Just have a mental picture of the "joker" in the Batman movie. The huge big permanent SMILE on the clown face. Maybe the decontamination committee needs to hire several of the "jokers" to keep safe from the radiation. They could place a few "smilers" around and save soo much money! Smiling keeps you safe from radiation. Is that in one of the contractors proposals of "new technology?"

arevamirpal::laprimavera said...

Great idea. As good as any, and won't cost real money. Just the thing for Japan.

Anonymous said...

This is a kick the can down the road tactic. Where do they think all the water used to do this will go? Into the ground for all vegetation to absorb and release back into the air via pollen and be consumed. Into the drains and sewers to rivers and the sea for the bio accumulation to continue, and to the sewage processing plants to be treated only as sewage waste instead of nuclear plant low level contaminated waster water, and released back into the sea for bio accumulation to continue, and reduced to sludge with nuclear reactor low level contaminated waste sludge sent to the incinerators to be released back into the air when burned and turned into nuclear plant low level contaminated waste ash and either buried in the ground or dumped into the sea. Rain water will help release the nuclear plant low level contaminated waste ash buried back into the plants to continue to be consumed and released into the air via pollen and into the ground water systems. Dumping the nuclear plant low level contaminated waste ash in the sea will continue bio accumulation. Any area near an incinerator will soon be as contaminated as the no-entry zones just from the shear quantity to debris with nuclear plant low level contaminated waste and sewer sludge with nuclear plant low level contaminated waste. This decontamination will in no way safely decontaminate and store it away from any human's environment needed to survive. Air, water, food, and personal and professional living and business environment.

Anonymous said...

Decontaminate areas in Minami Soma exceeding 1 millisivets per year? Why do they get special attention? Even Kyoto has 1-1.5 milliseiverts per year right now.

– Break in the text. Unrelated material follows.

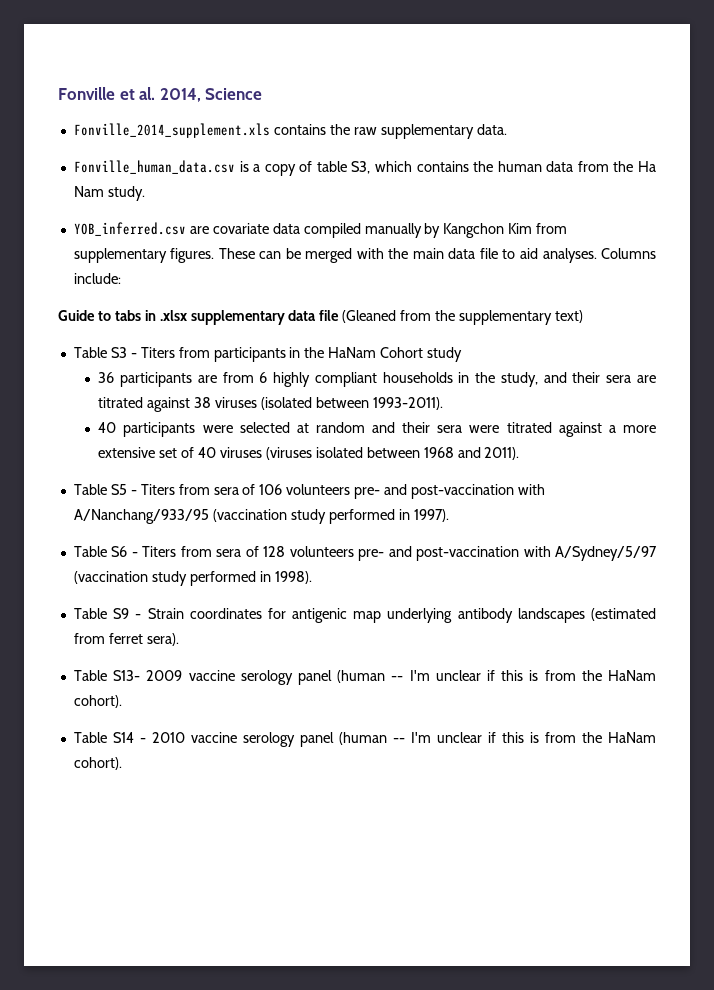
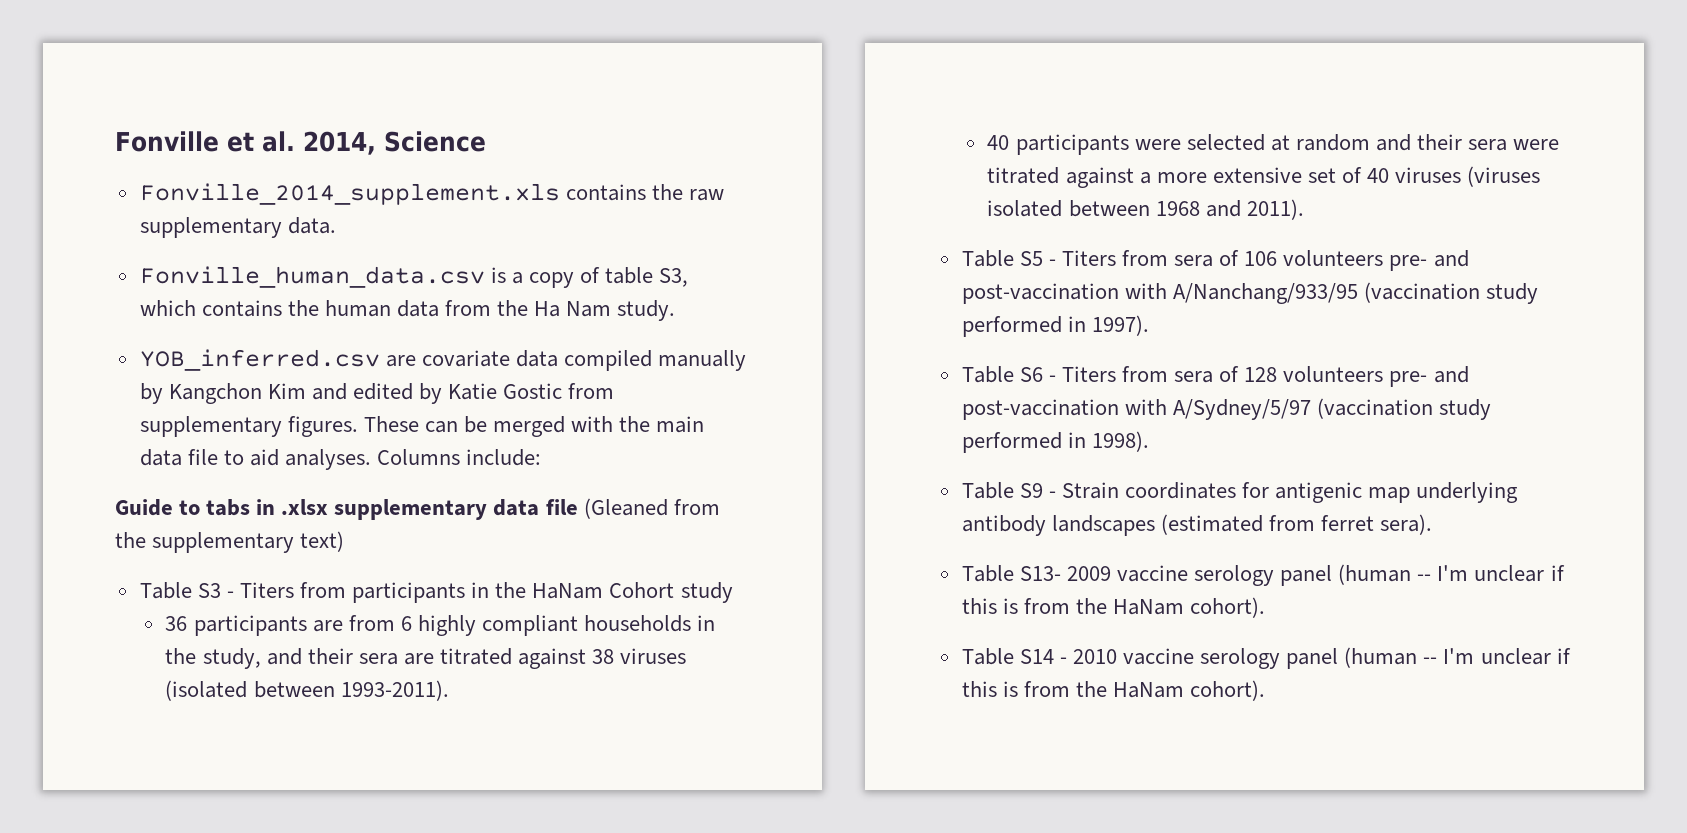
(533, 228) none -> [311,383,563,404] and edited by Katie Gostic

arevamirpal::laprimavera said...

Resentment, I think, may be growing. For now, anyone who dare express it is shot down by the words like "You city people benefited from the electricity generated by the nuke plants in Fukushima, at the expense of people in Fukushima, so it's time for the payback."

Which of course totally ignores decades of special subsidies from the national government to the municipalities where nuke plants are located.

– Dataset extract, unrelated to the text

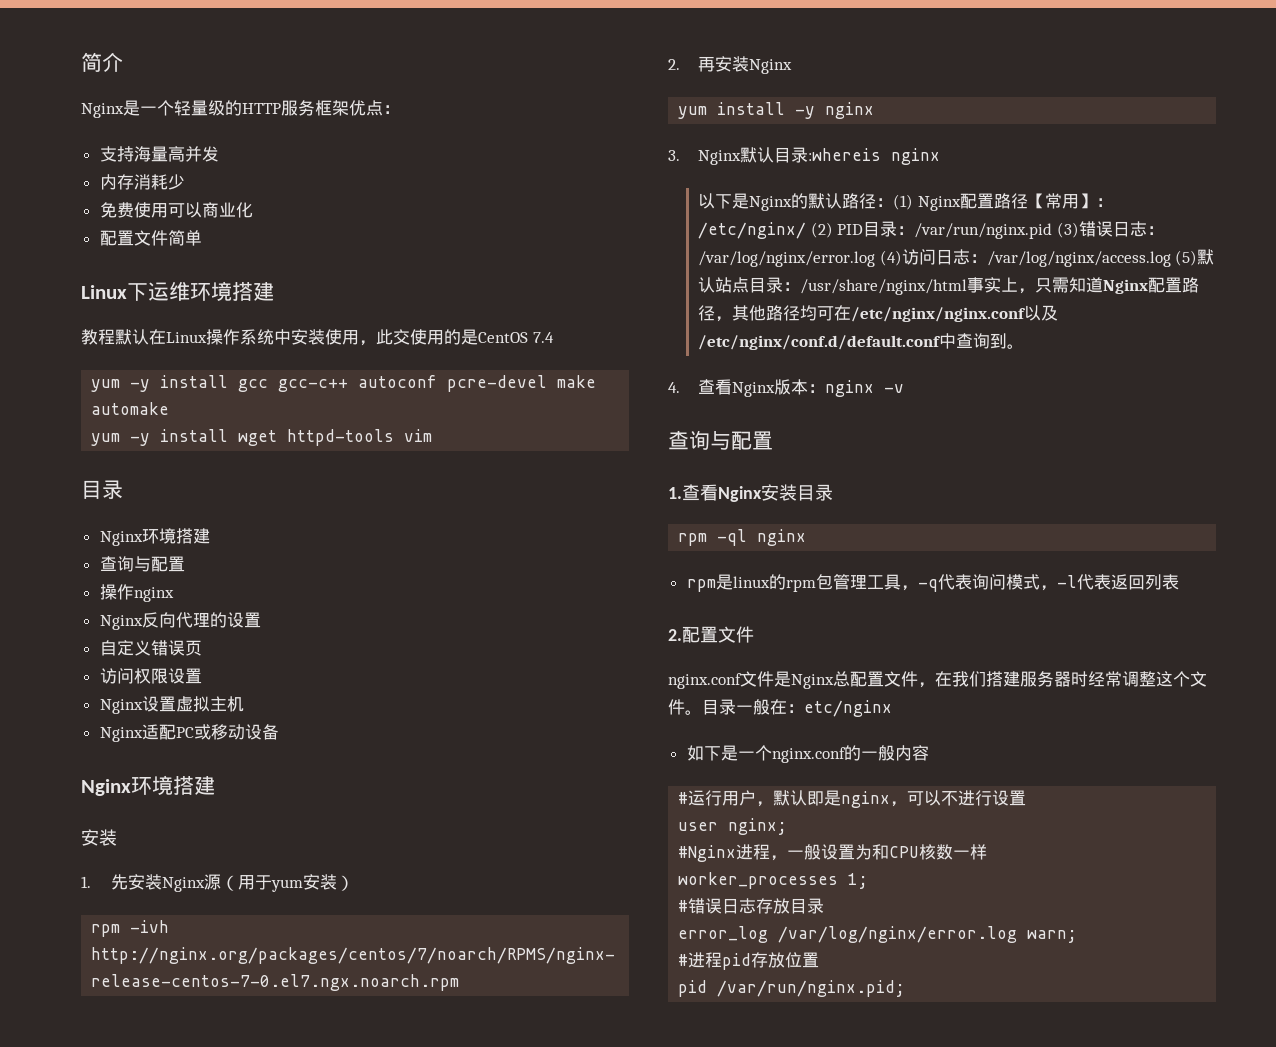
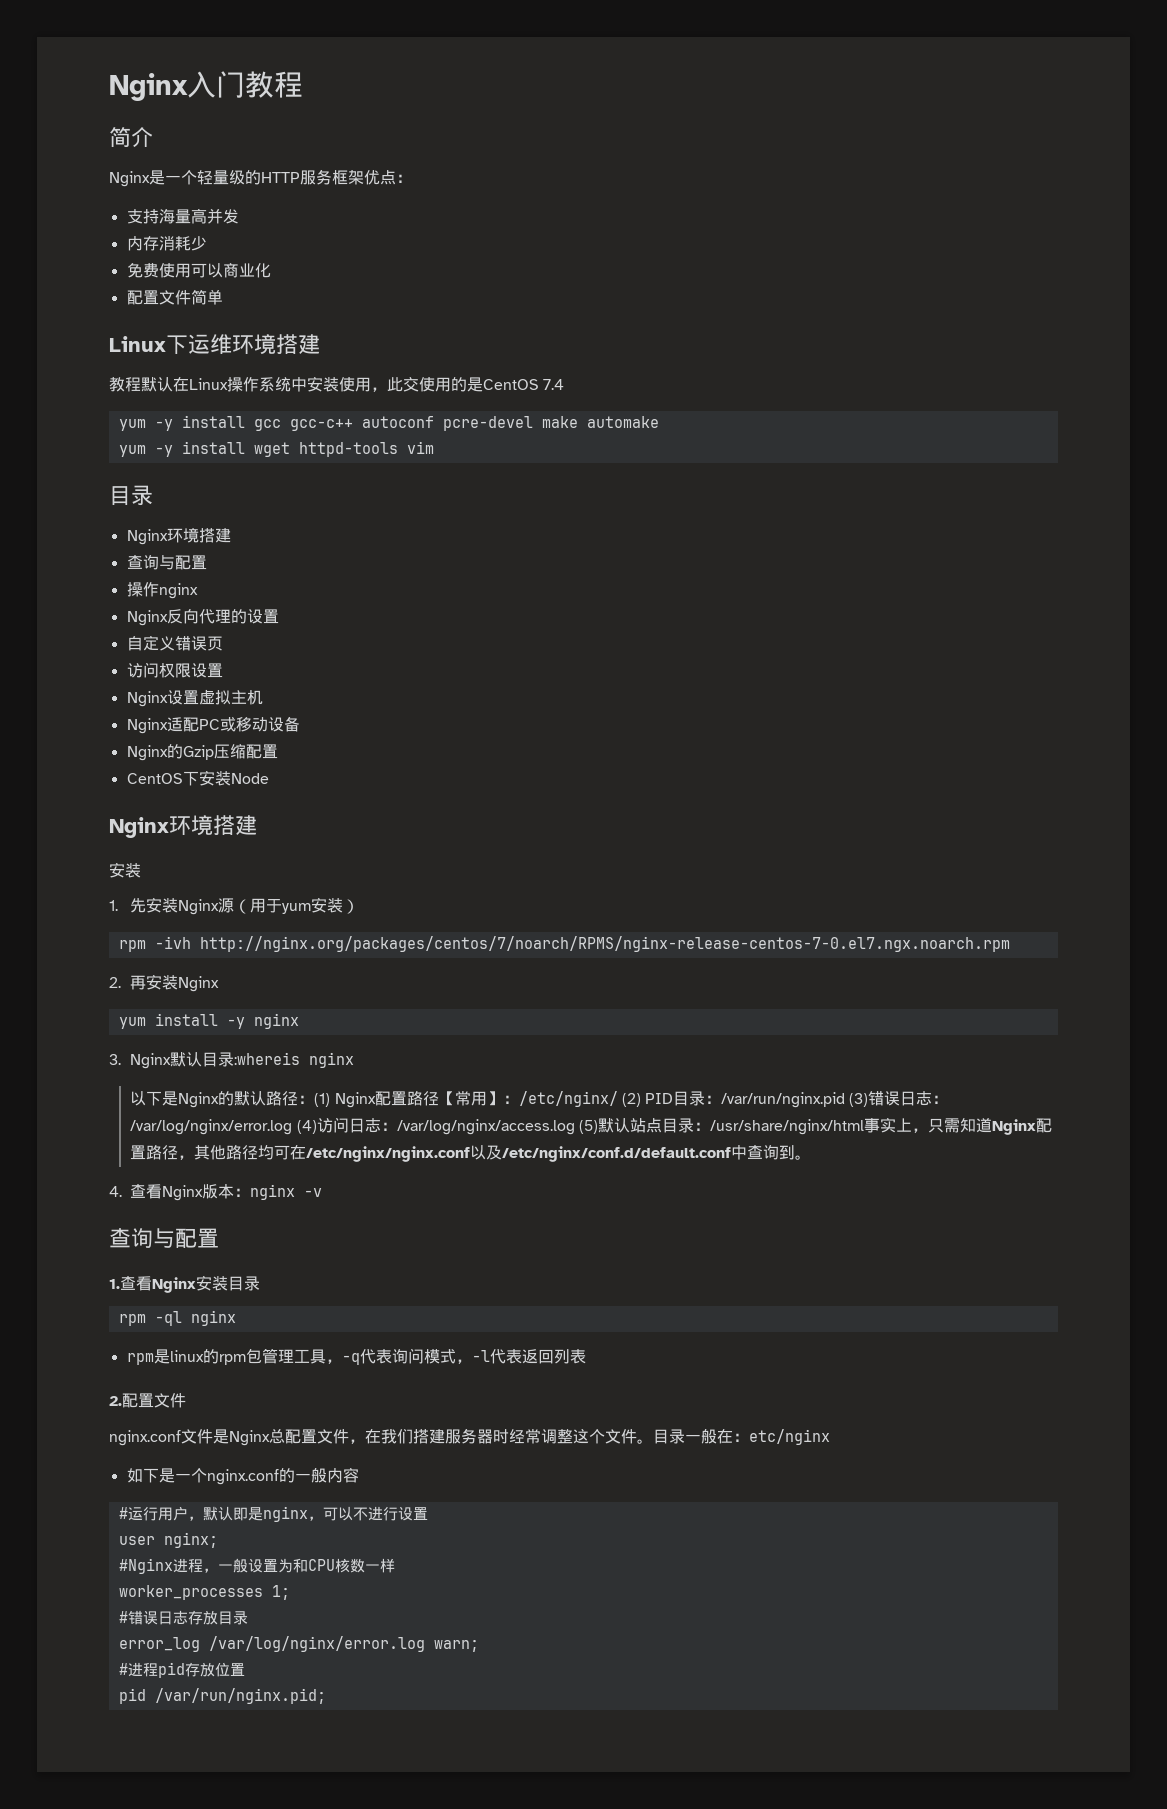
(81, 62) none -> [109,71,303,101] Nginx入门教程 //
(279, 732) none -> [126,744,278,761] [126,770,269,786] // Nginx的Gzip压缩配置 // CentOS下安装Node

Like money, electricity is fungible, too.

Dennis Riches said...

What is really bizarre about this plan is that in these towns they hope to revive, TEPCO and sub-contractors used to be the source of jobs and economic stimulus. These are gone forever even if the towns could be decontaminated. What a waste of half a billion dollars!

Anonymous said...

Is this the same Professor Kodama who months back strongly denounced the Japan Gov for their dishonest handling of the nuclear disaster by not warning people of the radiation dangers? Does this mean that same man has sold out to the big money interests? If so, not surprising as he is connected to Tokyo University eh. Thanks for any comments in advance.

arevamirpal::laprimavera said...

Yes it is the same Professor Kodama. His denunciation of the government's response was conveniently used by the government to hurry up and "decontaminate", ignoring the rest.

I don't know what's with this commission in Minami Soma City. I don't like the mayor of that city, though he became a Youtube hero when he called for food and aid to his city. When he made that plea, no one should have been in that city, with heavy fallout from Fuku I.